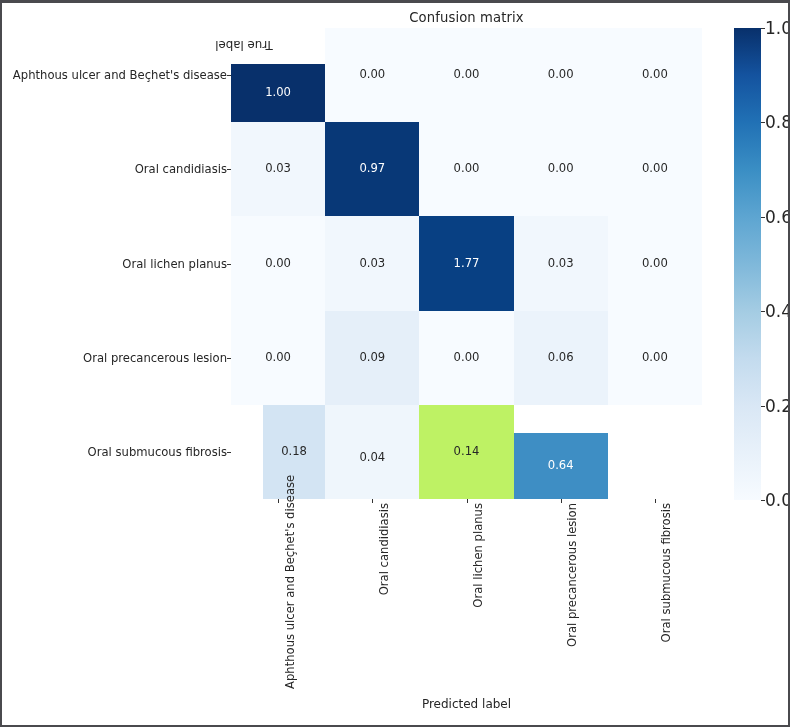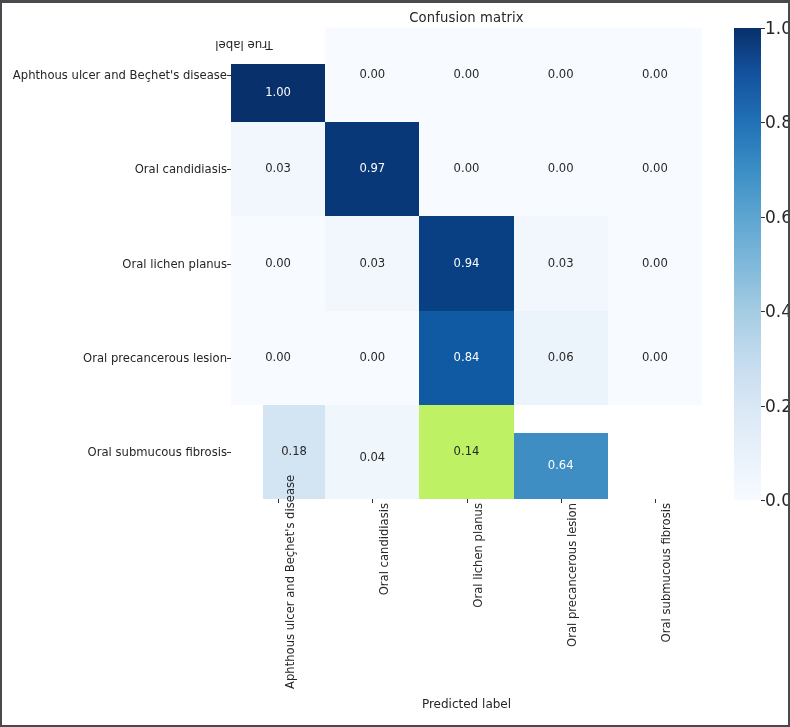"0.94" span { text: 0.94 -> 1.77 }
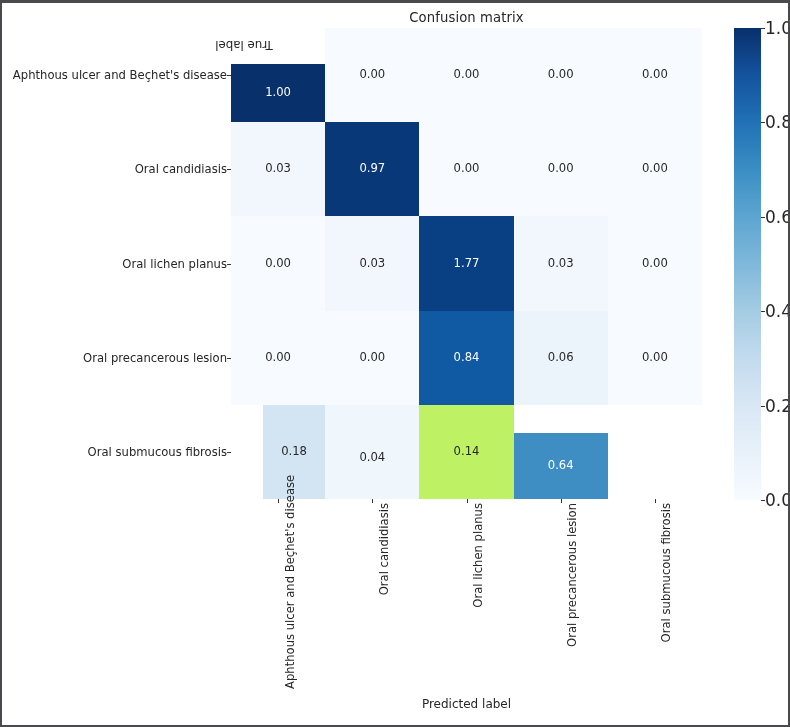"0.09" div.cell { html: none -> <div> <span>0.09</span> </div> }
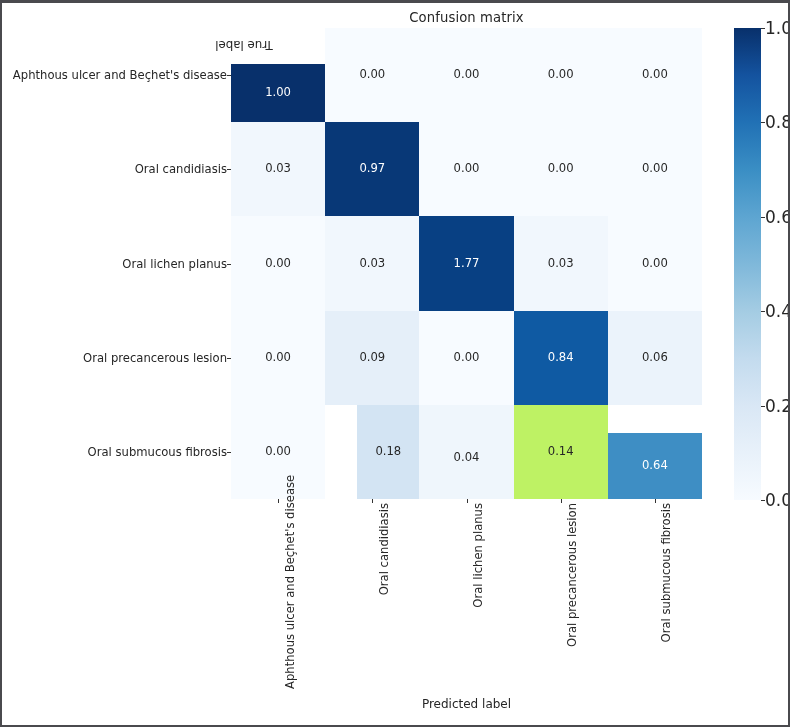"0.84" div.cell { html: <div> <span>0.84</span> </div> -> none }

...

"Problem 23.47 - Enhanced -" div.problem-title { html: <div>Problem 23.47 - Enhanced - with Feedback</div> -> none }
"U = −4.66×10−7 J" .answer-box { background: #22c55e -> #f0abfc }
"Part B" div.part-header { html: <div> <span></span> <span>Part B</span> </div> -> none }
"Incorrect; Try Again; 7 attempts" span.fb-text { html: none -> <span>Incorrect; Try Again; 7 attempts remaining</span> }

* * *

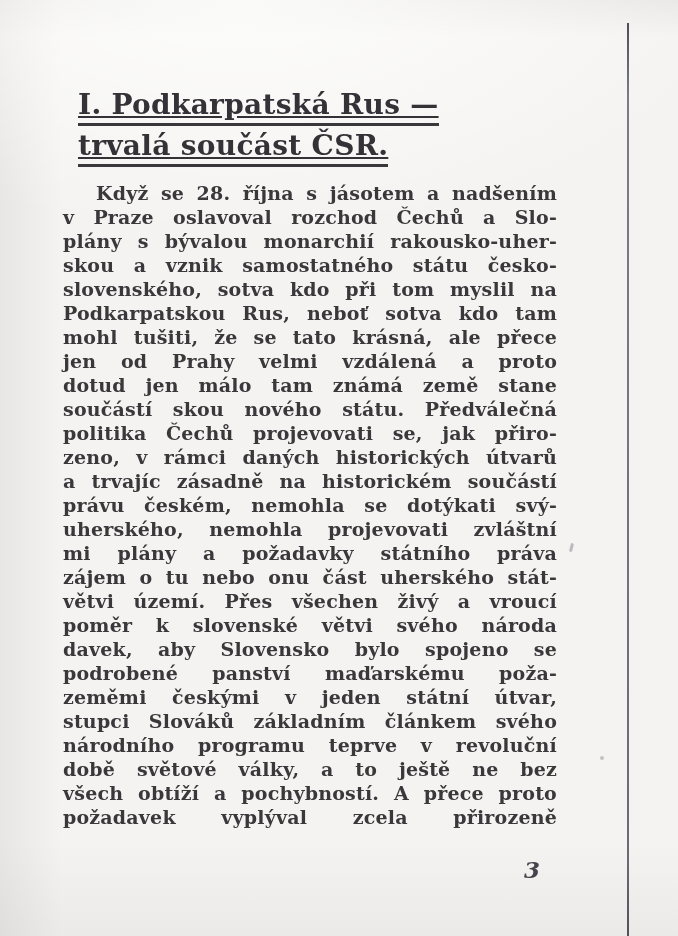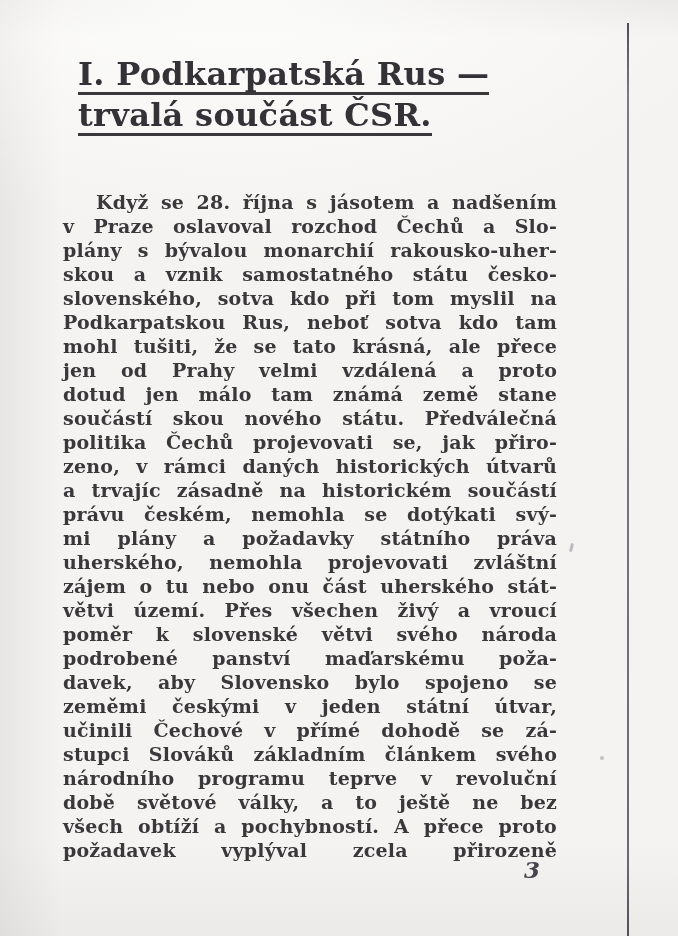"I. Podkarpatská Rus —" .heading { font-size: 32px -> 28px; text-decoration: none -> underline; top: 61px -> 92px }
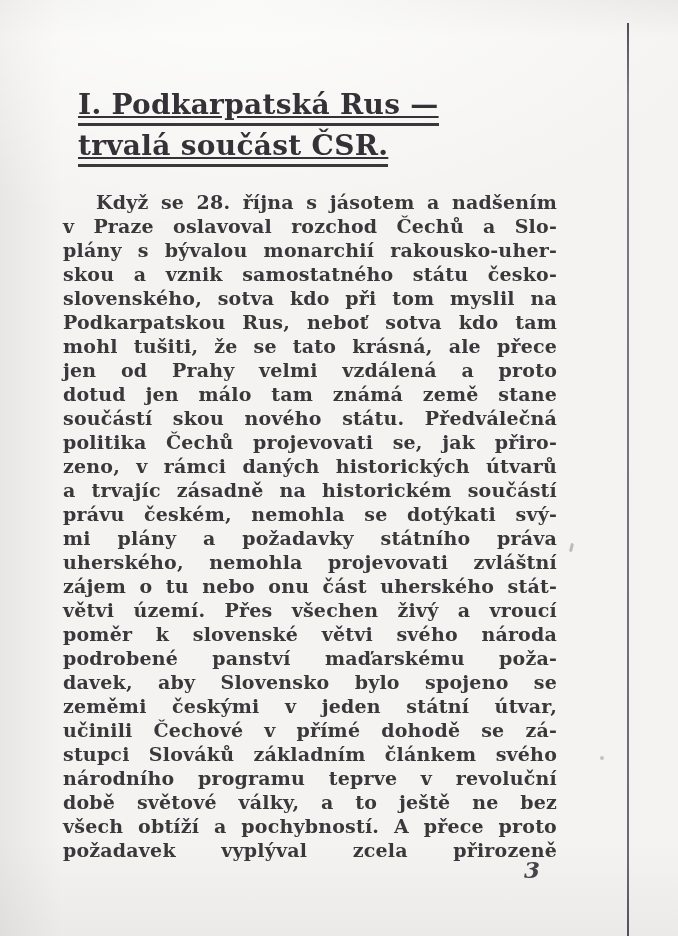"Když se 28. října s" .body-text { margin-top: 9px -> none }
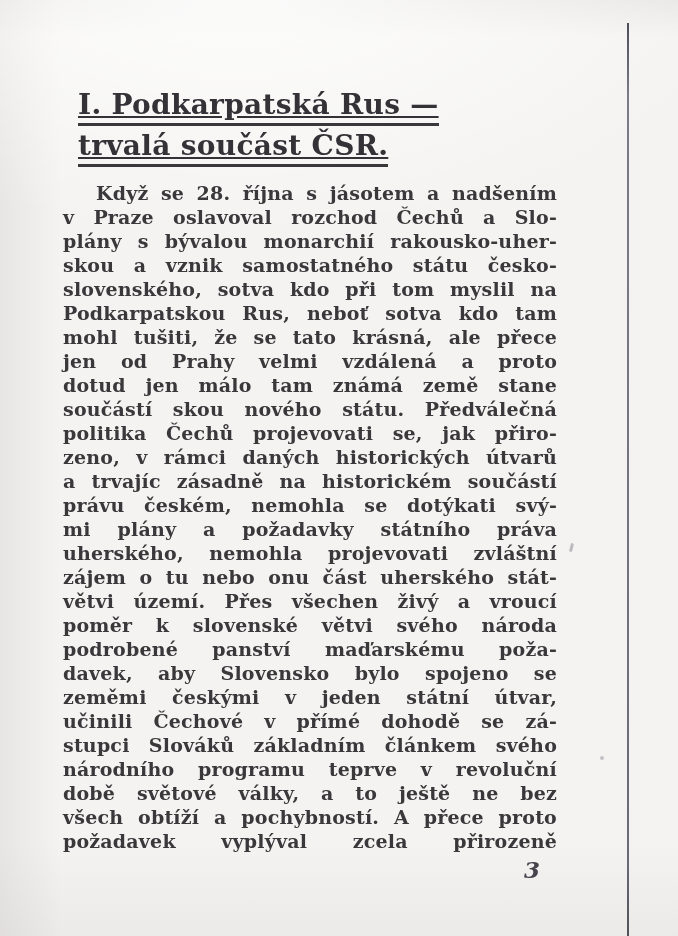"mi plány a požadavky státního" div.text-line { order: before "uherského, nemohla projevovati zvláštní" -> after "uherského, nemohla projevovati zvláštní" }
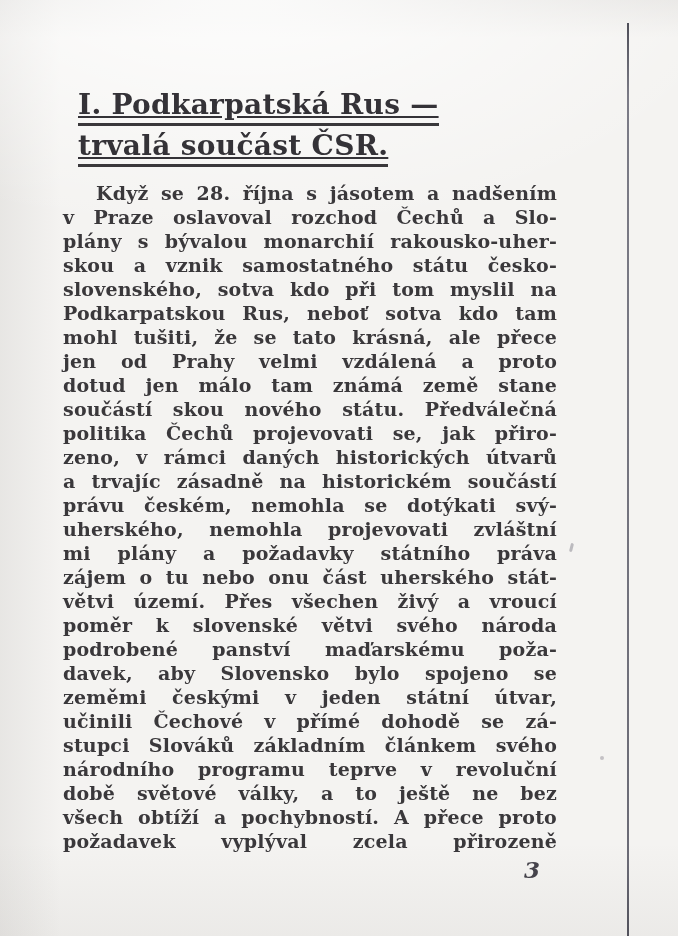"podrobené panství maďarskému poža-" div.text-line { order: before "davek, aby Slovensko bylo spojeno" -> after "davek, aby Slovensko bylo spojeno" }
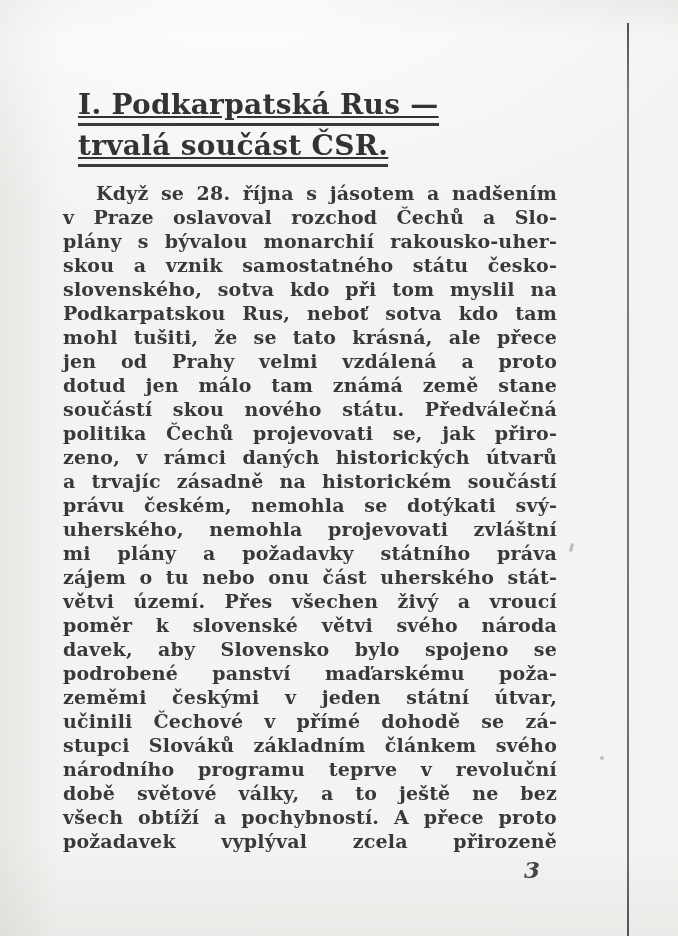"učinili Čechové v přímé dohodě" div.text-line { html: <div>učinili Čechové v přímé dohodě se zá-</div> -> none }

_WORK TO BE COMPLETED_: Retype only the lines above between the line with "html: <div>Problem 23.47" and the line with "none -> <span>Incorrect;", counting those two lines as well, and keep every character as it is.

_WORKED SOLUTION_:
"Problem 23.47 - Enhanced -" div.problem-title { html: <div>Problem 23.47 - Enhanced - with Feedback</div> -> none }
"U = −4.66×10−7 J" .answer-box { background: #22c55e -> #f0abfc }
"Part B" div.part-header { html: <div> <span></span> <span>Part B</span> </div> -> none }
"Incorrect; Try Again; 7 attempts" span.fb-text { html: none -> <span>Incorrect; Try Again; 7 attempts remaining</span> }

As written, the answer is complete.